• [Brief] Only the text of the records below belongs in the answer, copied exactly, with pictures omitted.

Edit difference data
****
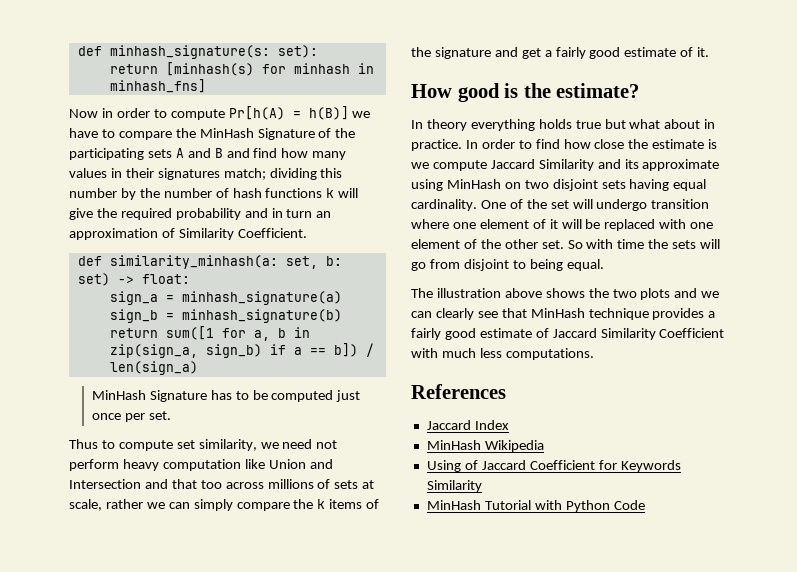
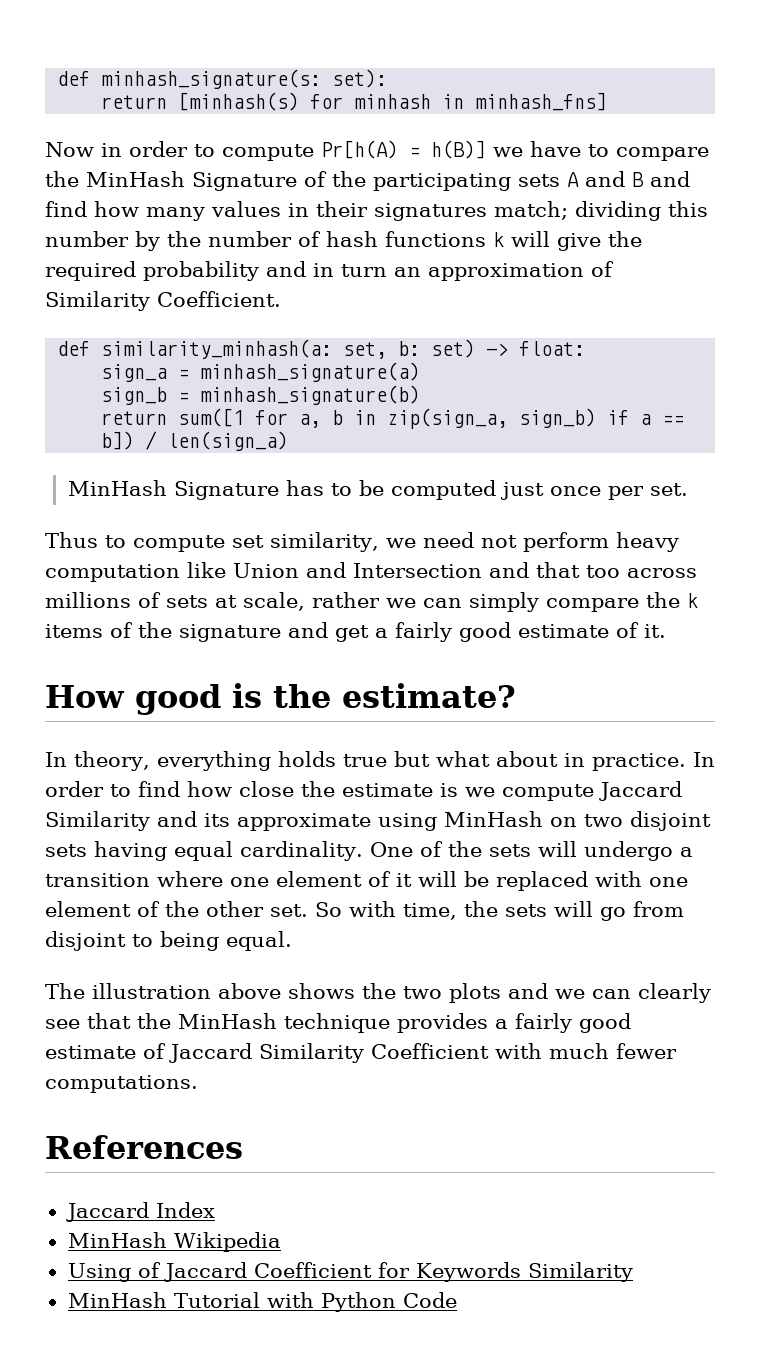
[426,119,467,131] theory -> [74,751,150,771] theory,
[550,200,569,209] set -> [488,844,531,857] sets
(648, 205) none -> [679,847,693,857] a
[617,239,645,249] time -> [403,903,457,920] time,
(527, 313) none -> [137,1013,171,1029] the
[479,348,502,358] less -> [616,1043,677,1059] fewer

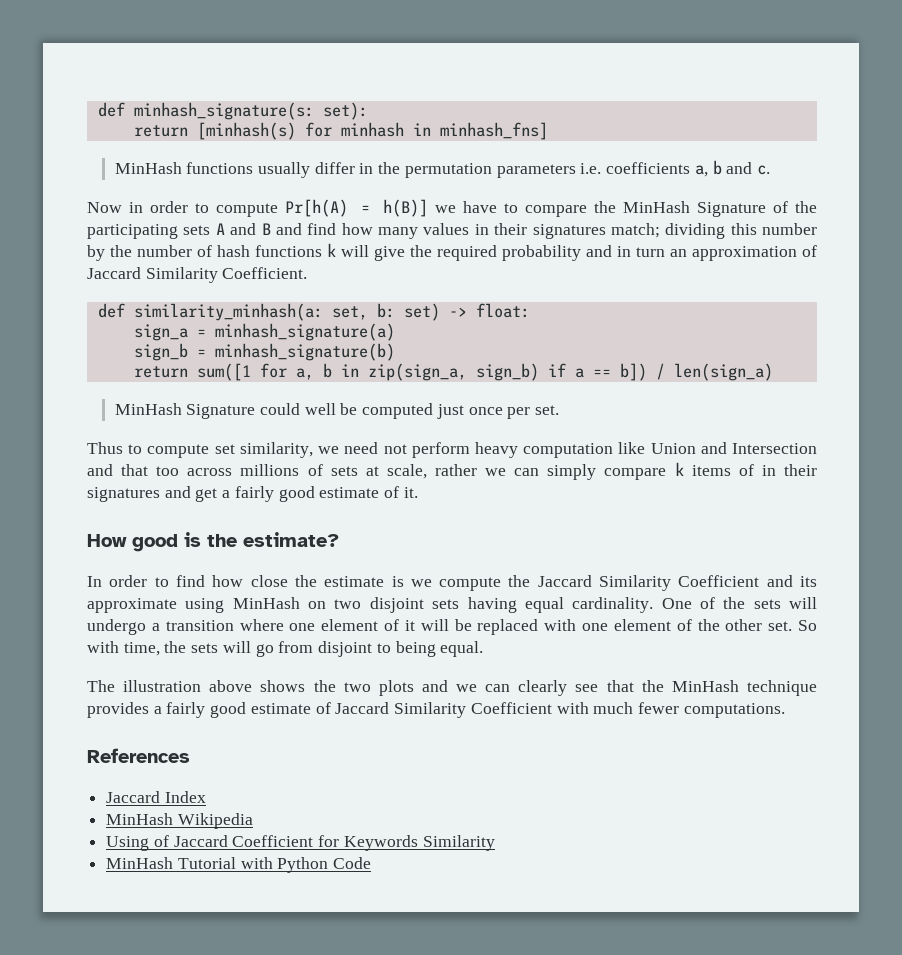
(608, 101) none -> [114,160,771,178] // MinHash functions usually differ in the permutation parameters i.e. coefficients a, b and c.
(614, 269) none -> [87,267,141,279] Jaccard
[285,480,352,496] has to -> [260,403,336,415] could well
[646,592,680,608] the -> (667, 474) none
[138,622,281,642] the signature -> [761,464,817,476] [87,487,160,502] in their signatures
[74,751,715,771] theory, everything holds true but what about in practice. In -> (102, 581) none
[599,781,682,801] [45,811,150,831] Jaccard Similarity -> [508,575,760,591] the Jaccard Similarity Coefficient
****
• [Task answer]
[426,119,467,131] theory -> [74,751,150,771] theory,
[550,200,569,209] set -> [488,844,531,857] sets
(648, 205) none -> [679,847,693,857] a
[617,239,645,249] time -> [403,903,457,920] time,
(527, 313) none -> [137,1013,171,1029] the
[479,348,502,358] less -> [616,1043,677,1059] fewer

(608, 101) none -> [114,160,771,178] // MinHash functions usually differ in the permutation parameters i.e. coefficients a, b and c.
(614, 269) none -> [87,267,141,279] Jaccard
[285,480,352,496] has to -> [260,403,336,415] could well
[646,592,680,608] the -> (667, 474) none
[138,622,281,642] the signature -> [761,464,817,476] [87,487,160,502] in their signatures
[74,751,715,771] theory, everything holds true but what about in practice. In -> (102, 581) none
[599,781,682,801] [45,811,150,831] Jaccard Similarity -> [508,575,760,591] the Jaccard Similarity Coefficient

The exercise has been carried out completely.